I decided to try to stop smoking on the first of the year.
I have nicoderm patches.
It is now 8 days and I have smoked 22 cigarettes.
I am now out of cigarettes and fighting the urge to go buy a new pack.
I read online about the quitting withdrawal symptoms.
I do not seem to be having the withdrawal symptoms as described and I'm wondering how effective my efforts will be to actually stop smoking.
Normally, in 8 days I would have smoked anywhere from 8 to 12 packs of cigarettes. My severe cravings happen in spurts with no definable trigger. There is no cycle timing to my cravings, they are sporadic.
There is no severity levels that are defined as to the strength of the cravings when I get them. Sometimes they are severe while other times they are less severe.
The nicoderm patches help but they seem to be weak help. When I do smoke a cigarette, I smoke while I am wearing a patch.
Of all the listed symptoms of quitting, I am having opposite results in most. While I can taste my food better, I still have no appetite. Instead of anxiety I feel mellow. I sleep better but I have energy.
Nicotine withdrawal. ... Symptoms include cravings for nicotine, anger/irritability, anxiety, depression, impatience, trouble sleeping, restlessness, hunger or weight gain, and difficulty concentrating.
One of the benefits I have felt is the ability to breathe easier.
That smoker's cough is gone. My sinuses are draining less frequently. I feel less itchy. It is like having relief from an allergy. I think I might be allergic to cigarette smoke?
I have an overwhelming urge to go buy another pack of cigarettes.
To the point that I know I will. I'm curious if;
After smoking so much for so long I should concentrate on easing down my habit?
A cold-turkey approach is pushing my limits?
I realized, as I was smoking those few cigarettes these last few days that I really don't like the act, yet I lit up, even tho I only lit up a few times. I did not enjoy smoking those cigarettes yet I continue to crave them?
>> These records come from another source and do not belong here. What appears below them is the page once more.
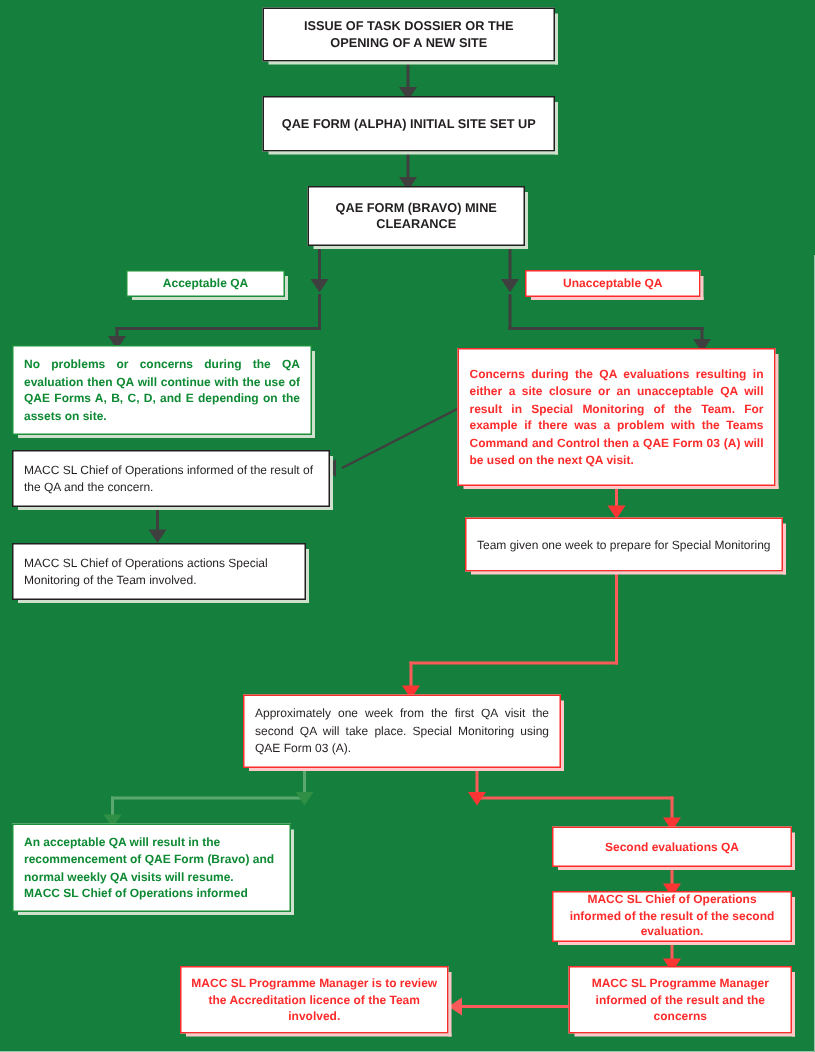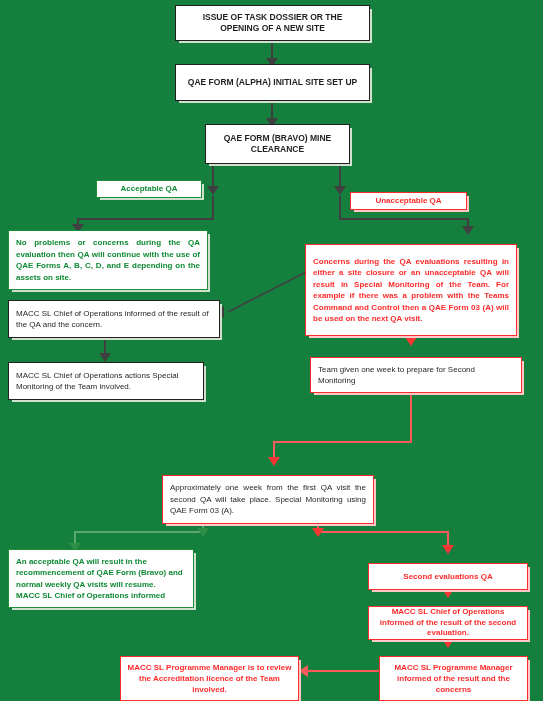--- a/index.html
+++ b/index.html
@@ -24,21 +24,21 @@
     justify-content: center;
     z-index: 3;
   }
   .node .txt {
     display: block;
     white-space: pre-line;
   }
   
   .b-black { border: 1.5px solid #231f20; }
   .b-green { border: 1.5px solid #1d8f3a; }
-  .b-red   { border: 1.5px solid #fb2b2b; margin-top: 12px; }
+  .b-red   { border: 1.5px solid #fb2b2b; }
 
   .t-black { color: #231f20; }
   .t-green { color: #0f8a34; }
   .t-red   { color: #fd2c2c; }
 
   .bold { font-weight: bold; }
   .center { text-align: center; }
   .left { text-align: left; }
   .justify { text-align: justify; }
 
@@ -151,21 +151,21 @@
   </div>
 
   <div class="node b-black shadow" style="left:175px; top:64px; width:195px; height:37px; padding:4px 6px;">
     <span class="txt bold center t-black" style="font-size:8.5px; line-height:11px;">QAE FORM (ALPHA) INITIAL SITE SET UP</span>
   </div>
 
   <div class="node b-black shadow" style="left:205px; top:124px; width:145px; height:40px; padding:4px 6px;">
     <span class="txt bold center t-black" style="font-size:8.5px; line-height:11px;">QAE FORM (BRAVO) MINE CLEARANCE</span>
   </div>
 
-  <div class="node b-green shadow" style="left:96px; top:180px; width:106px; height:18px; padding:1px 4px;">
+  <div class="node b-green shadow" style="left:84px; top:180px; width:106px; height:18px; padding:1px 4px;">
     <span class="txt bold center t-green" style="font-size:8px; line-height:10px;">Acceptable QA</span>
   </div>
 
   <div class="node b-red shadow shadow-red" style="left:350px; top:180px; width:117px; height:18px; padding:1px 4px;">
     <span class="txt bold center t-red" style="font-size:8px; line-height:10px;">Unacceptable QA</span>
   </div>
 
   <div class="node b-green shadow" style="left:8px; top:230px; width:200px; height:60px; padding:5px 7px;">
     <span class="txt bold justify t-green" style="font-size:8px; line-height:11.5px;">No problems or concerns during the QA evaluation then QA will continue with the use of QAE Forms A, B, C, D, and E depending on the assets on site.</span>
   </div>
@@ -176,21 +176,21 @@
 
   <div class="node b-black shadow" style="left:8px; top:300px; width:212px; height:38px; padding:4px 7px;">
     <span class="txt left t-black" style="font-size:8px; line-height:11px;">MACC SL Chief of Operations informed of the result of the QA and the concern.</span>
   </div>
 
   <div class="node b-black shadow" style="left:8px; top:362px; width:196px; height:38px; padding:4px 7px;">
     <span class="txt left t-black" style="font-size:8px; line-height:11px;">MACC SL Chief of Operations actions Special Monitoring of the Team involved.</span>
   </div>
 
   <div class="node b-red shadow shadow-red" style="left:310px; top:345px; width:212px; height:36px; padding:4px 7px;">
-    <span class="txt left t-black" style="font-size:8px; line-height:11px;">Team given one week to prepare for Second Monitoring</span>
+    <span class="txt left t-black" style="font-size:8px; line-height:11px;">Team given one week to prepare for Special Monitoring</span>
   </div>
 
   <div class="node b-red shadow shadow-red" style="left:162px; top:463px; width:212px; height:49px; padding:5px 7px;">
     <span class="txt justify t-black" style="font-size:8px; line-height:11.5px;">Approximately one week from the first QA visit the second QA will take place. Special Monitoring using QAE Form 03 (A).</span>
   </div>
 
   <div class="node b-green shadow" style="left:8px; top:549px; width:186px; height:59px; padding:4px 7px;">
     <span class="txt left bold t-green" style="font-size:8px; line-height:11.5px;">An acceptable QA will result in the recommencement of QAE Form (Bravo) and normal weekly QA visits will resume.
 MACC SL Chief of Operations informed</span>
   </div>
I have been a robot smoker for years. I lit up without thinking about it. Now, I light up with high trepidation. I force myself to restrain myself from auto-smoking. I put my cigarettes where I had to work to get at them. I removed all ashtrays.
I'm open to suggestions.
I know I will buy another pack, probably sometime today.
I know I need to have cigarettes and NOT smoke them to effectively quit. I think if I can do that, I can beat this lifelong addiction.